# Opinions on these single part paints wanted



## sss (Nov 8, 2018)

Where it came from:


----------



## sss (Nov 8, 2018)

Where it's at:


----------



## sss (Nov 8, 2018)

Where it's headed:
(Exterior paint isn't supposed to be so yellow, the screenshot changed it...)


----------



## BassFlats (Nov 26, 2018)

I've used the Totalboat and the Interlux brightside paints. The Totalboat seems harder and more durable than the Interlux. The Totalboat doesn't bubble up ,like the Interlux, when water sits on it for long periods of time. The only negative of the Totalboat is the color fades quicker than the Interlux.


----------



## sss (Nov 8, 2018)

That’s too bad about the fade. Do you feel like it’s a result of UV exposure or just something it does with time?
How long before it became noticeable?


----------



## BassFlats (Nov 26, 2018)

The color is not as vivid within 6 months with the totalboat,but the interlux does fade also. The interlux has more sheen. The skiffs are stored outside and the south florida sun is harsh. My skiffs aren't huge and its not a big deal to roll on another interior coat every 18 to 24 months to refresh it.


----------



## Guest (Jul 27, 2019)

It’s a tin boat, check out Valspar LIC40. It is a 2k paint for industrial applications, hard as nails, retains it’s gloss, can be sprayed, brushed, or rolled and tipped with right reducer.


----------



## firecat1981 (Nov 27, 2007)

I've used a few single stage paints including the Valspar, Rustoleum, and interlux Brightsides. If you want to get a decade in between repainting then I'd look elsewhere. If you are ok with the reality that it might be a 5 year job then the brightsides did pretty well. 
As far as the rustoleum goes, I used it on my decks with some enamel hardener and krylon webbing spray on top. It held up well over the last 8 years, but it's time to refinish. I'll say though, there is no real difference between rustoleum, and their marine stuff, other then color/sheen selection.
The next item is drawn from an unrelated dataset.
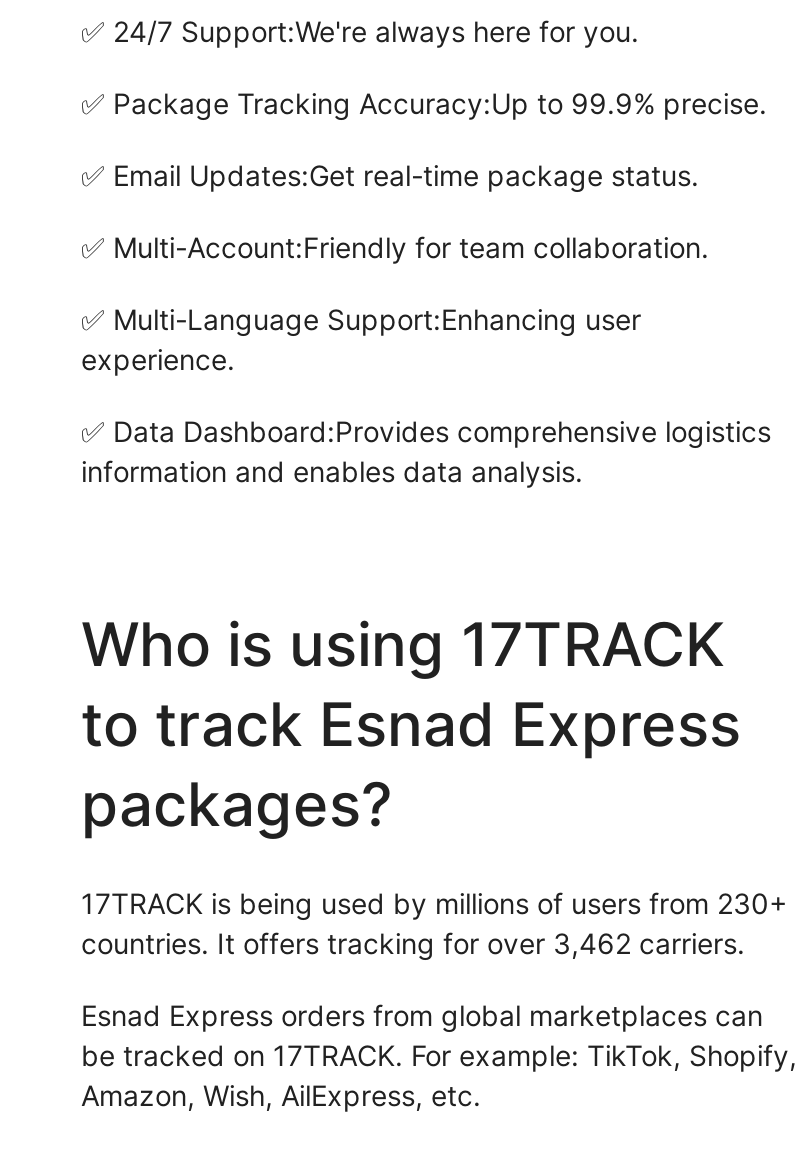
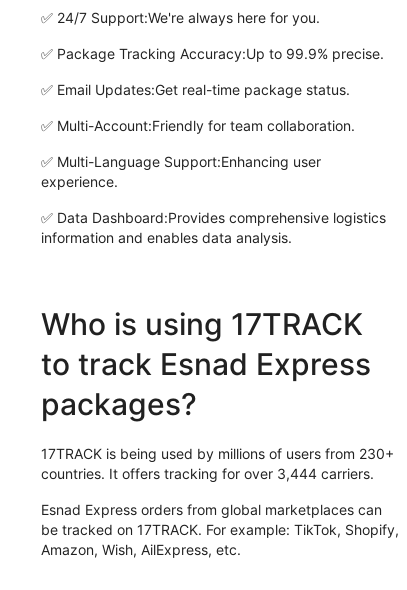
- countries. It offers tracking for over 3,462 carriers.
+ countries. It offers tracking for over 3,444 carriers.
If you are looking for just a knock around boat with a work boat finish, the single stage is the way to go. If you want the boat to be nice for a long time then look at Quantum, Awlgrip, Alexseal paints, but be prepared for sticker shock.


----------



## Guest (Jul 27, 2019)

The Valspar I recommended is a 2k paint and I’d put it against anything out there from a durability and gloss retention stand point. It is what I used on my truck and after 3 years in the Florida sun and running it in the woods there is no sign of fading and not a scratch on it!


----------



## firecat1981 (Nov 27, 2007)

What's that stuff run BB?


----------



## Guest (Jul 27, 2019)

About $150 gallon plus reducer&hardener so around $225 for a gallon kit last I purchased. It’s not a “marine” paint but I wouldn’t let that stop me! Most single part paints shouldn’t be used below the waterline anyway! At least this stuff is a 2k urethane made for industrial use!


----------



## firecat1981 (Nov 27, 2007)

I'll look into that next go around. Do they sell quart kits?


----------



## Guest (Jul 27, 2019)

I believe they do!


----------



## sss (Nov 8, 2018)

This is the kind of info I was hoping to get. 
I’ll look into the LIC40, so far haven’t found much. Is it tintable? Who distributes it?
I’m seeing more and more about how the urethane paints bring toxicity to a new level compared to oil based enamel. That the carbon full face mask isn’t enough anymore. I need to look into that also.
Thanks guys, great info.


----------



## Guest (Jul 27, 2019)

The Valspar is available in about any color you can think of. Go to a Valspar paint jobber and take a look and ask questions. 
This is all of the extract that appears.